▶ **Assignment**: When the line with "text: 2000 ->" turns up below, begin repeating exactly, and carry on through the line with "GOMMAGE AU SEL"; no pictures go into the copy.

(Stored records)

##############################

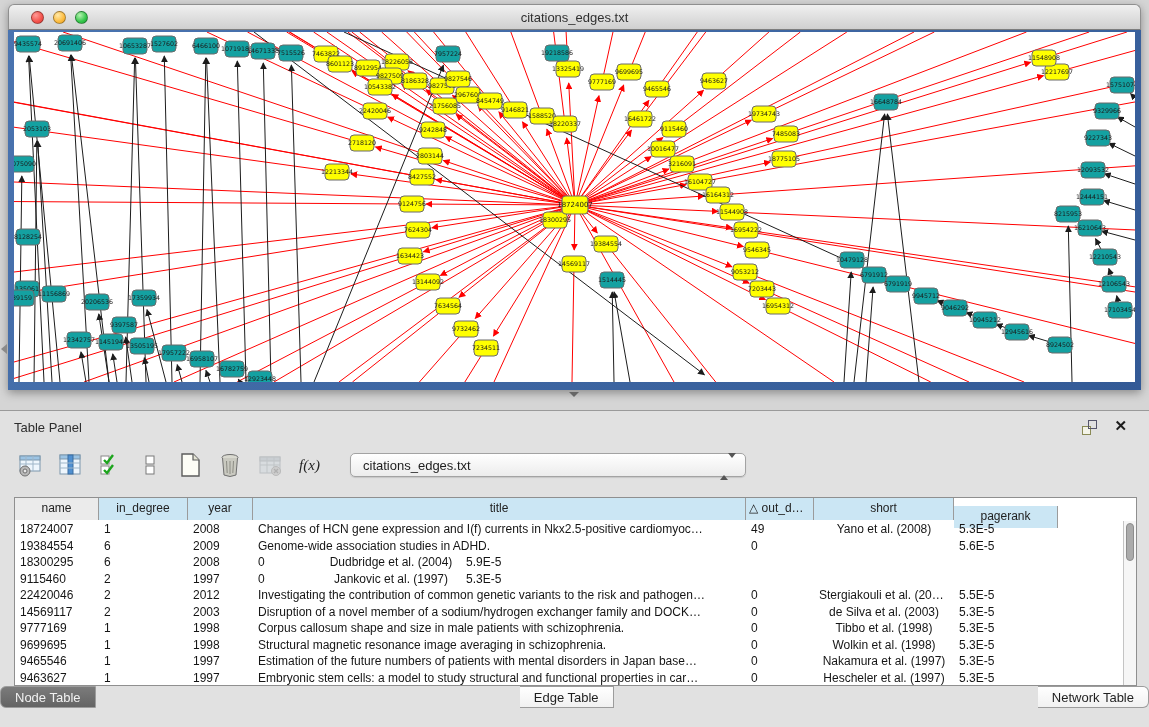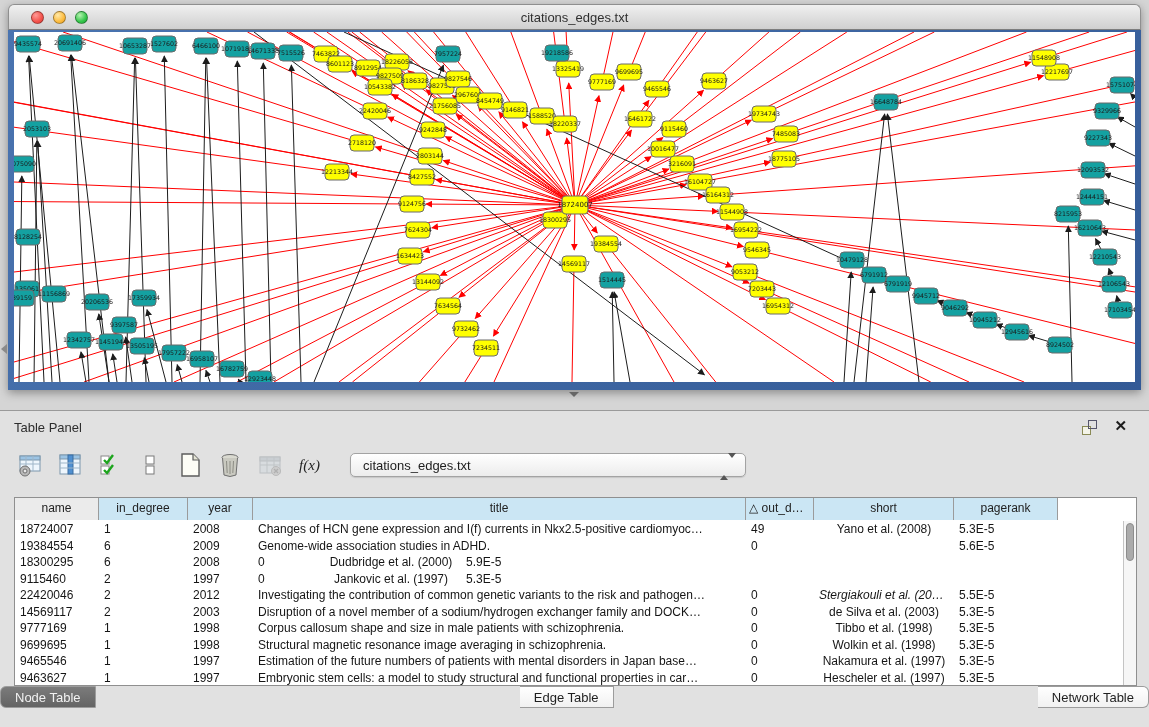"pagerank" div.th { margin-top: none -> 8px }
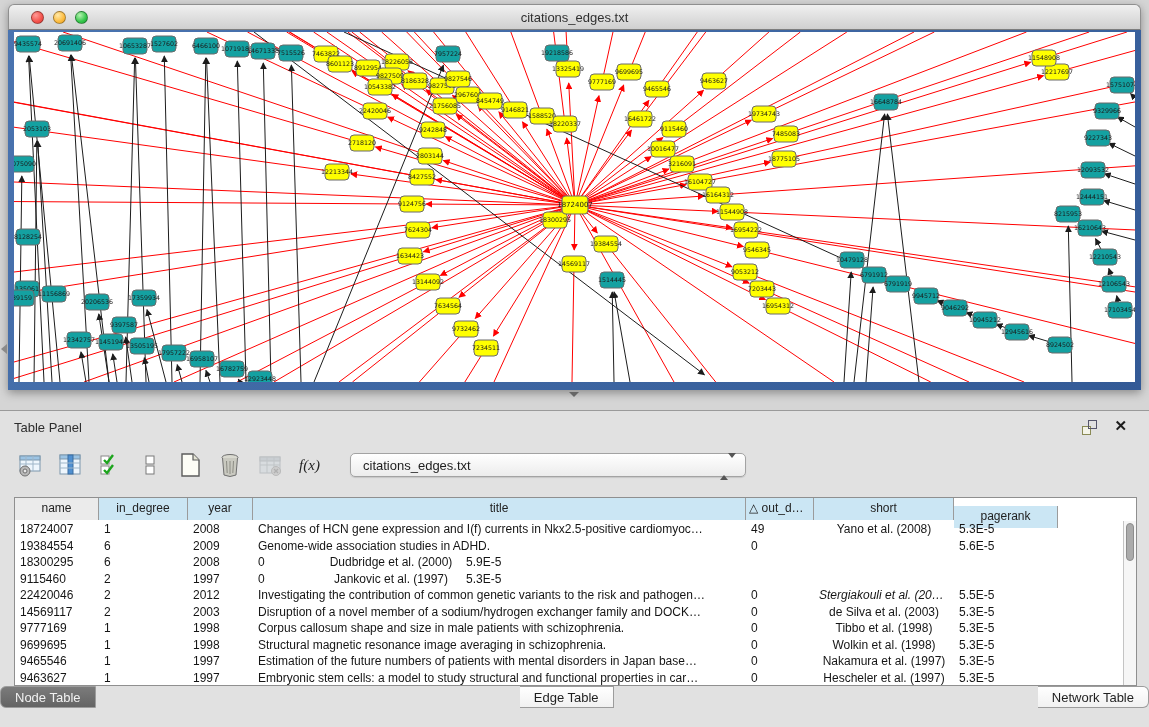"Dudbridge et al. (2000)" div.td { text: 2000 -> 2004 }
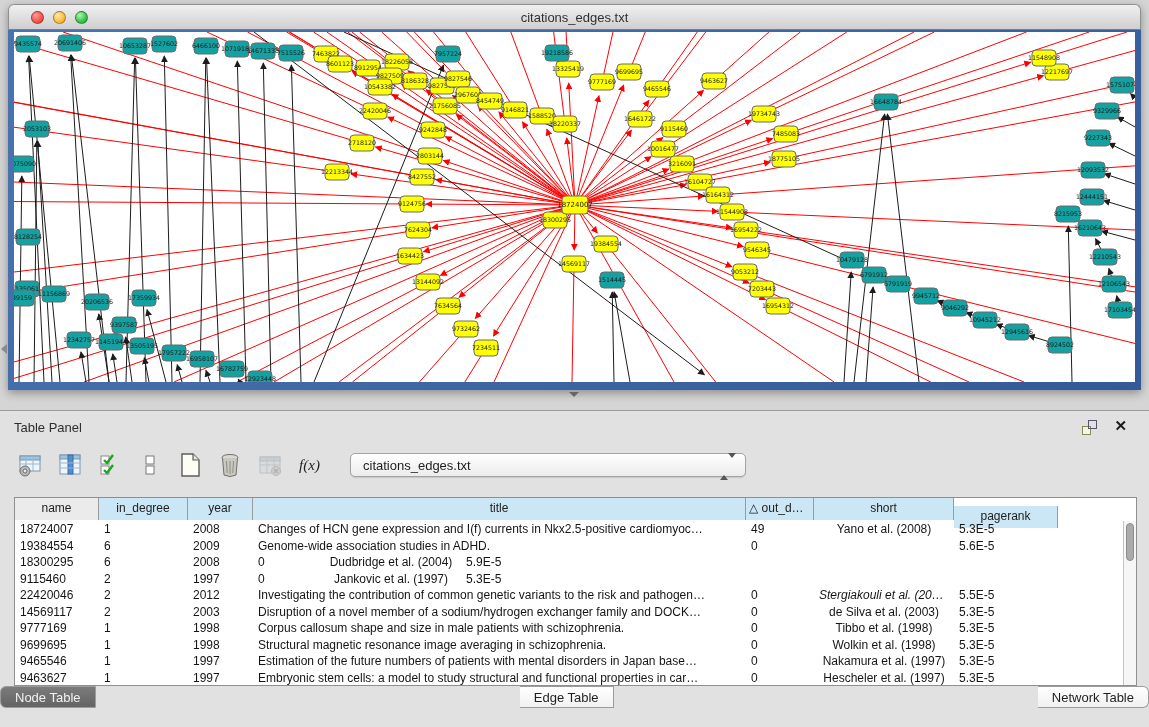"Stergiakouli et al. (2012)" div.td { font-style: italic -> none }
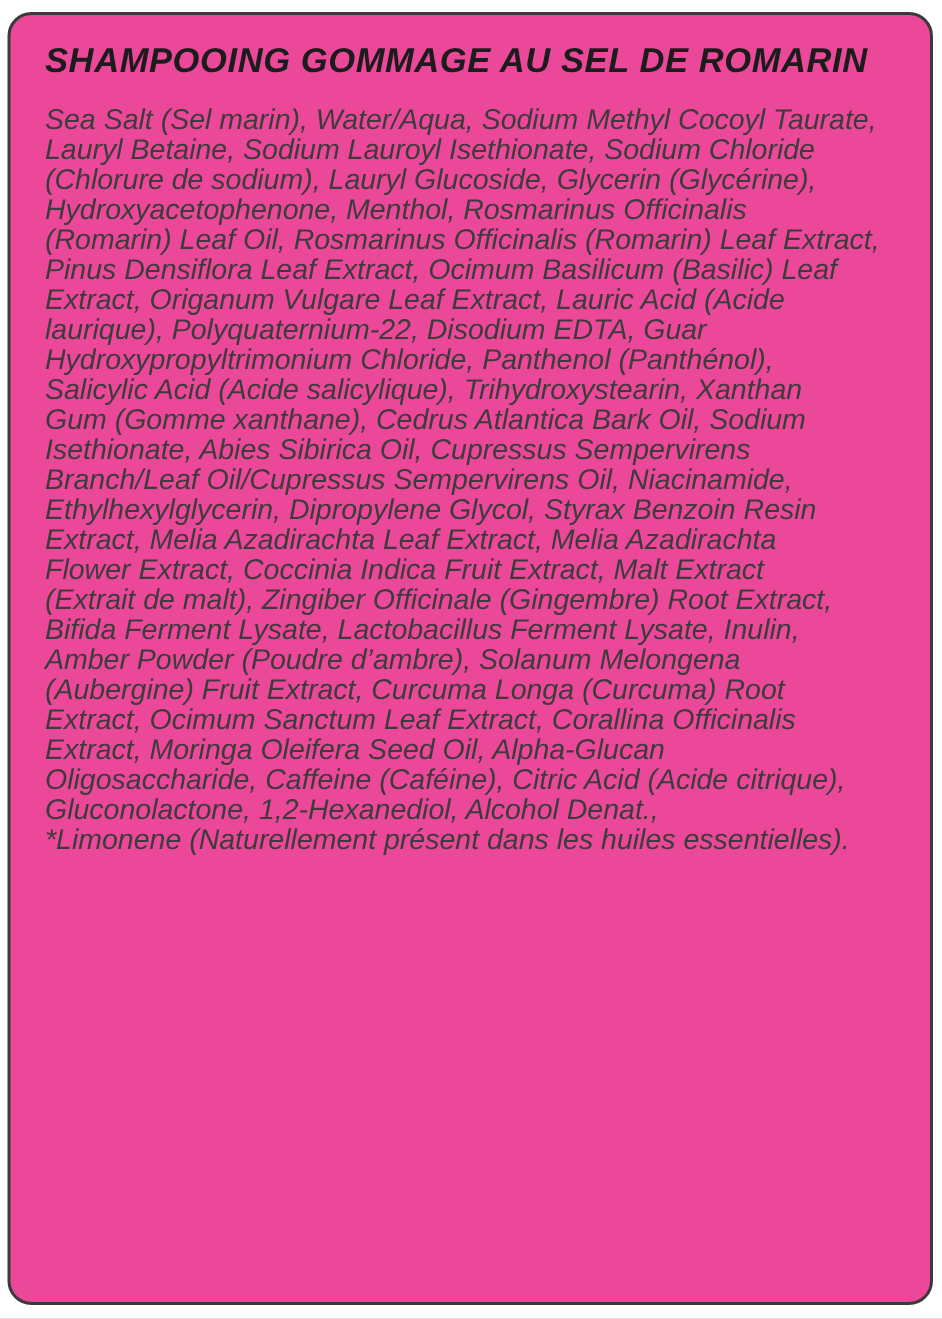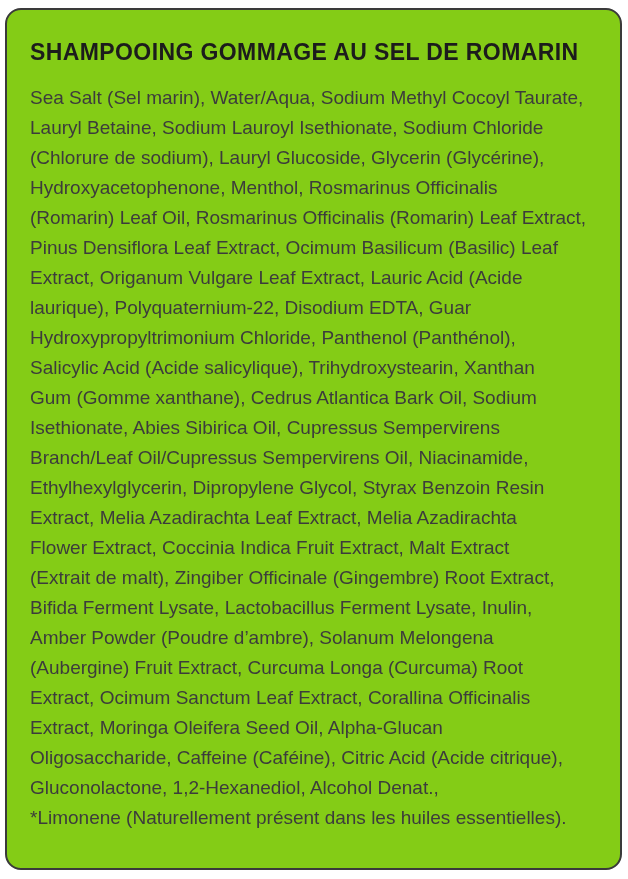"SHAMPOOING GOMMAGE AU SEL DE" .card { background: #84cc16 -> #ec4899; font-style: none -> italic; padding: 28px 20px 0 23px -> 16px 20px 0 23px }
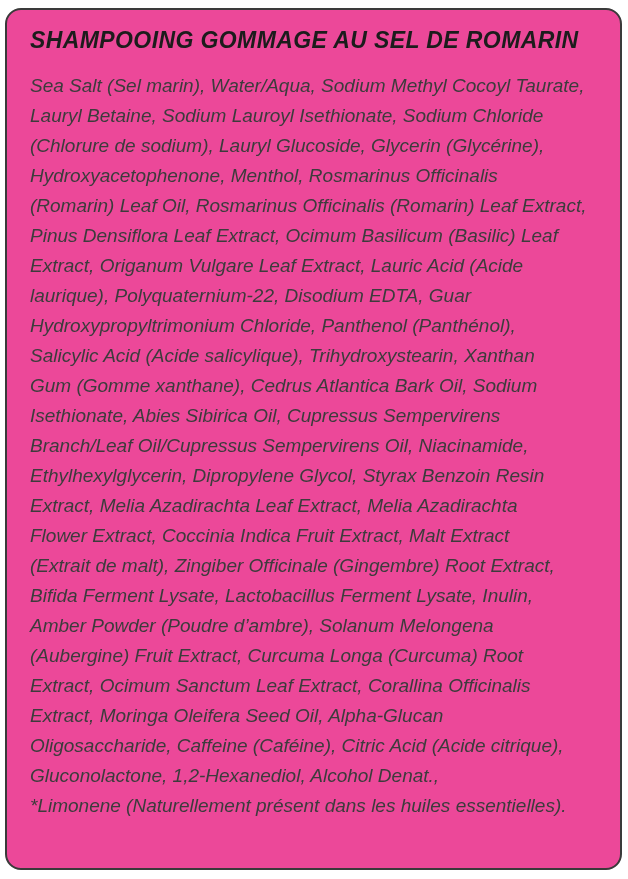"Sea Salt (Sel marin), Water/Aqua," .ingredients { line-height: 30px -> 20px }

##############################

▶ **Worked solution**:
"Dudbridge et al. (2000)" div.td { text: 2000 -> 2004 }
"Stergiakouli et al. (2012)" div.td { font-style: italic -> none }
"SHAMPOOING GOMMAGE AU SEL DE" .card { background: #84cc16 -> #ec4899; font-style: none -> italic; padding: 28px 20px 0 23px -> 16px 20px 0 23px }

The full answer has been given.